> [Data provided]:

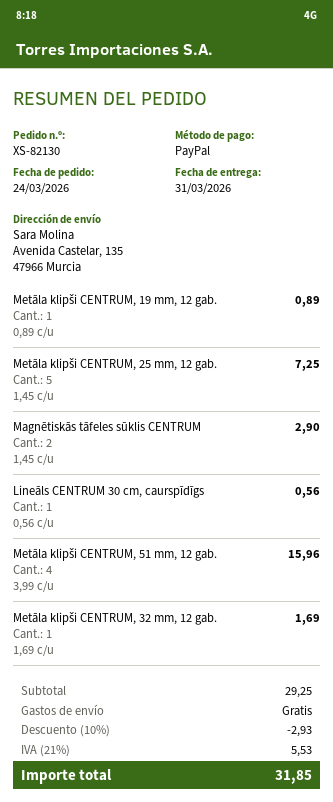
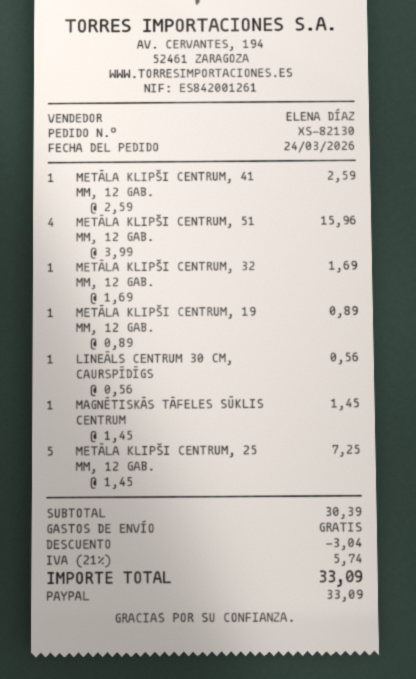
Magnētiskās tāfeles sūklis CENTRUM: 2 x 1.45 = 2.90 -> 1 x 1.45 = 1.45
METĀLA KLIPŠI CENTRUM, 41 MM, 12 GAB.: none -> 1 x 2.59 = 2.59
subtotal: 29.25 -> 30.39
discount: 2.93 -> 3.04
tax: 21% = 5.53 -> 21% = 5.74
total: 31.85 -> 33.09

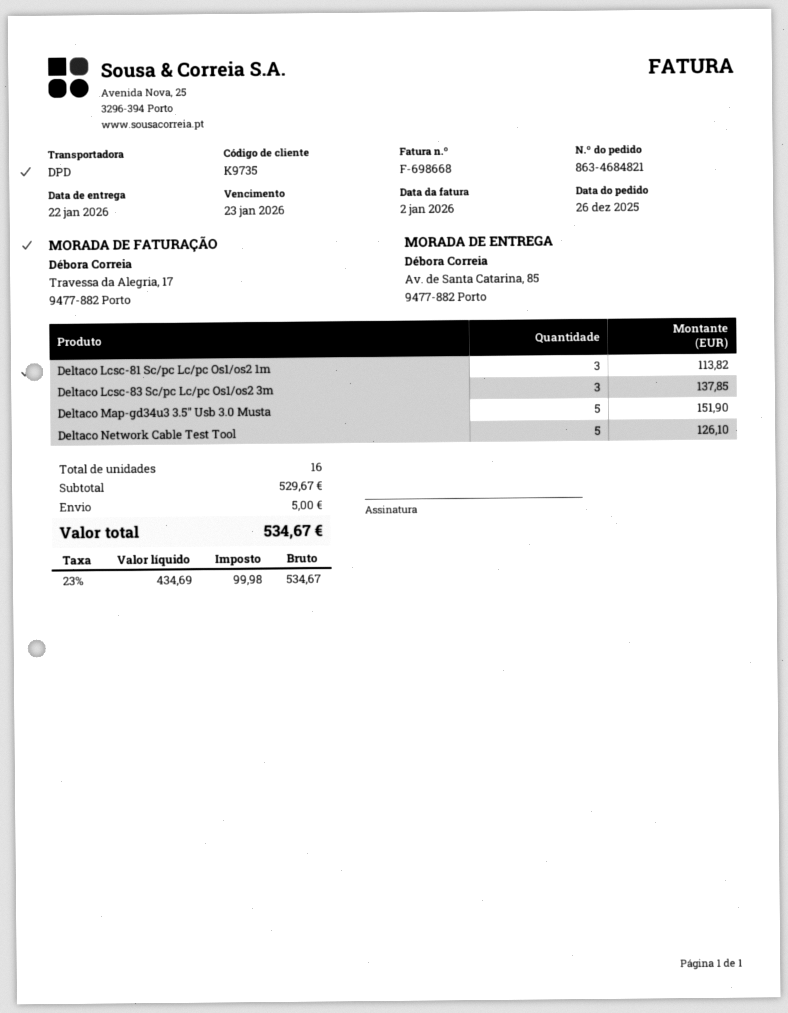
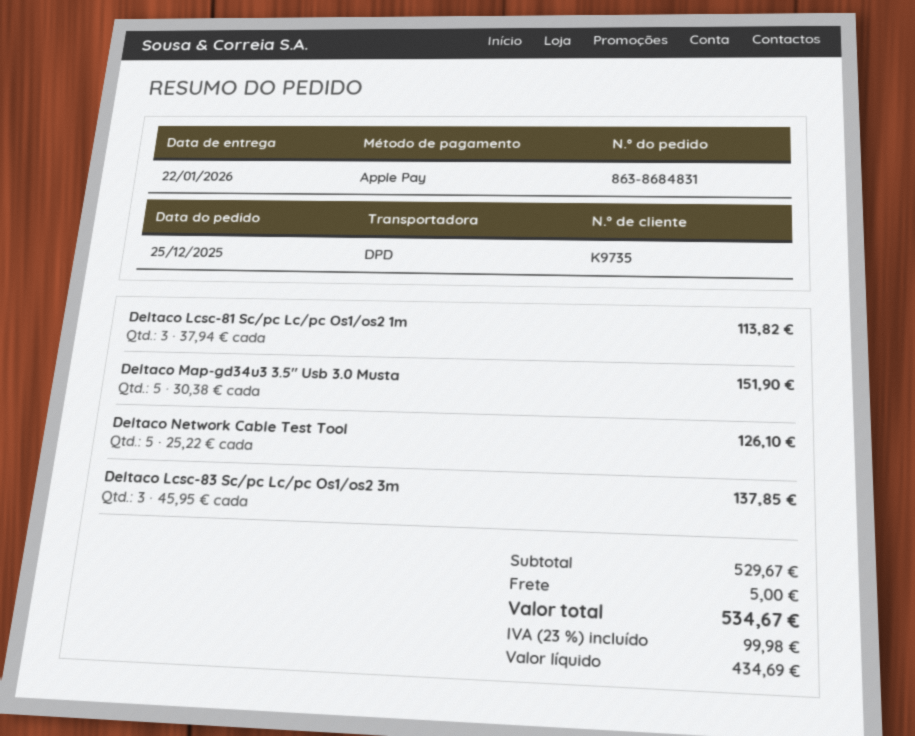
order number: 863-4684821 -> 863-8684831
order date: 2025-12-26 -> 2025-12-25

> [Activity]: After reading the listing above, work out how many lines contain "CENTRUM" and reply with that number only.

> [Answer to this problem]: 2